Bookings matter. They change the way you have to play the game. Not being a mistimed challenge away from being sent off allows you to be more aggressive. You can squeeze up the pitch and press harder knowing that if you get beat, you can haul the guy down and take the card. Or in Manchester City’s case, not get the card. Because fouling when the press gets broken is part of their tactical plan. Bernardo does it. KDB does it. That’s how they’re coached. They probably benefit to the tune of 3-6 (or more) points a season from it.
As I said, a Thomas Partey foul on Phil Foden stops the Manchester City attack and prevents a goal. But he can’t give that foul because he’s one booking away from being sent off. How many more Arsenal attacks (or opposing attacks, generally) would Manchester City have to defend if their players were in the same situation?
It feels like tilting at windmills, to a degree. The refereeing isn’t likely to change, so Arsenal have to adapt. For the first time, we might have seen signs that they’re doing just that. In the first half, it felt as if Mikel Arteta had has side playing more compact and not pressing Manchester City as aggressively. The Gunners seemed content to let Manchester City progress the ball into the attacking half and have non-threatening possession. They played to avoid the big mistake -> transition -> goal.

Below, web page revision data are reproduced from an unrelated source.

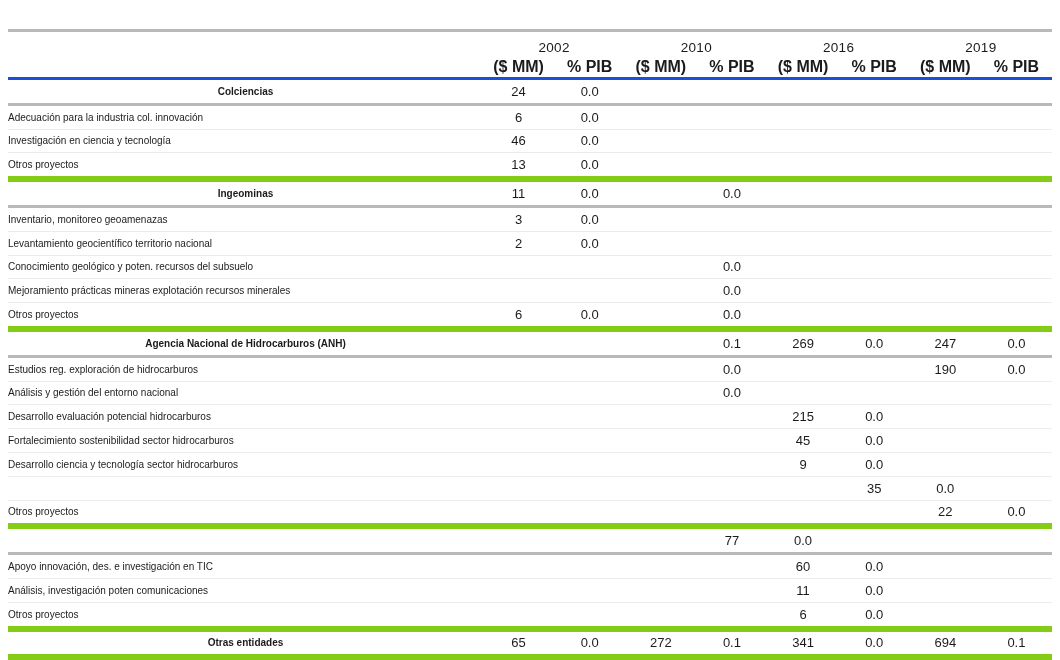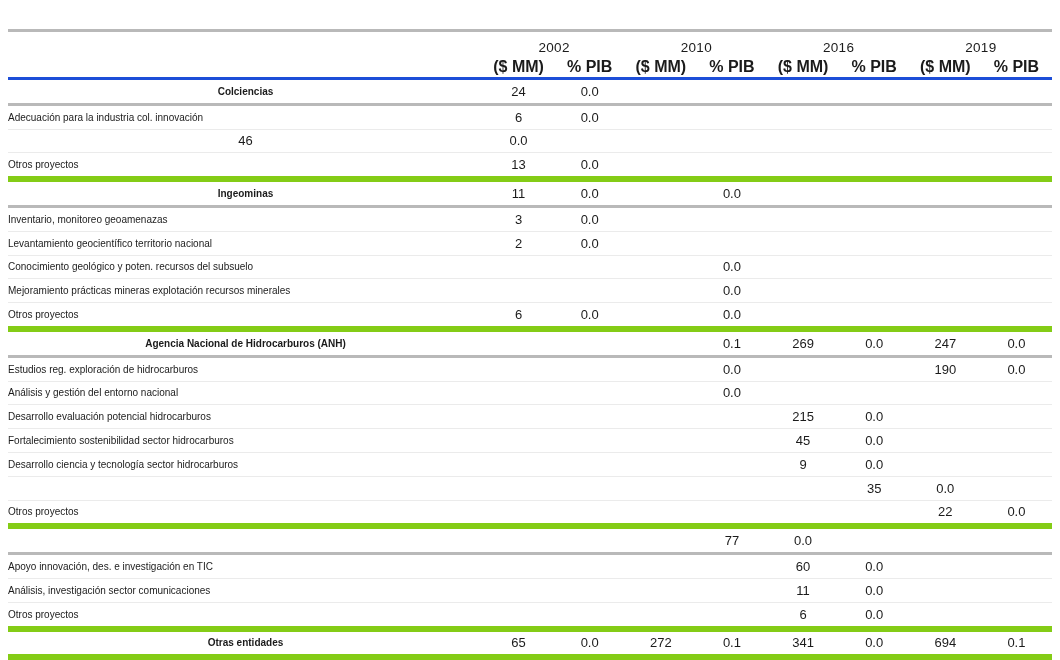--- a/index.html
+++ b/index.html
@@ -94,20 +94,21 @@
           <div class="value-cell">6</div>
           <div class="value-cell">0.0</div>
           <div class="value-cell"></div>
           <div class="value-cell"></div>
           <div class="value-cell"></div>
           <div class="value-cell"></div>
           <div class="value-cell"></div>
           <div class="value-cell"></div>
         </div>
         <div class="row grid9 thin">
+          <div class="label-cell">Investigación en ciencia y tecnología</div>
           <div class="value-cell">46</div>
           <div class="value-cell">0.0</div>
           <div class="value-cell"></div>
           <div class="value-cell"></div>
           <div class="value-cell"></div>
           <div class="value-cell"></div>
           <div class="value-cell"></div>
           <div class="value-cell"></div>
         </div>
         <div class="row grid9 thin">
@@ -289,21 +290,21 @@
           <div class="value-cell"></div>
           <div class="value-cell"></div>
           <div class="value-cell"></div>
           <div class="value-cell"></div>
           <div class="value-cell">60</div>
           <div class="value-cell">0.0</div>
           <div class="value-cell"></div>
           <div class="value-cell"></div>
         </div>
         <div class="row grid9 thin">
-          <div class="label-cell">Análisis, investigación sector comunicaciones</div>
+          <div class="label-cell">Análisis, investigación poten comunicaciones</div>
           <div class="value-cell"></div>
           <div class="value-cell"></div>
           <div class="value-cell"></div>
           <div class="value-cell"></div>
           <div class="value-cell">11</div>
           <div class="value-cell">0.0</div>
           <div class="value-cell"></div>
           <div class="value-cell"></div>
         </div>
         <div class="row grid9 thin">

It worked really well. The Arsenal defense limited Manchester City’s attack and didn’t concede big chances and easy goals. As I said earlier, Erling Haaland and Jack Grealish were kept particularly quiet. Martin Ødegaard, Declan Rice, and Thomas Partey seemed particularly focused on denying Rodri and Mateo Kovacic time and space on the ball in central areas. Bukayo Saka and Gabriel Martinelli looked as if they were tracking back further to ensure City couldn’t overload the Arsenal fullbacks in wide areas.
It’s clear from the summer additions and different looks Mikel Arteta has set out in the preseason that he’s trying to make his team more flexible and unpredictable, less reliant on the same formula and setup to win matches. Today was a really good start towards that.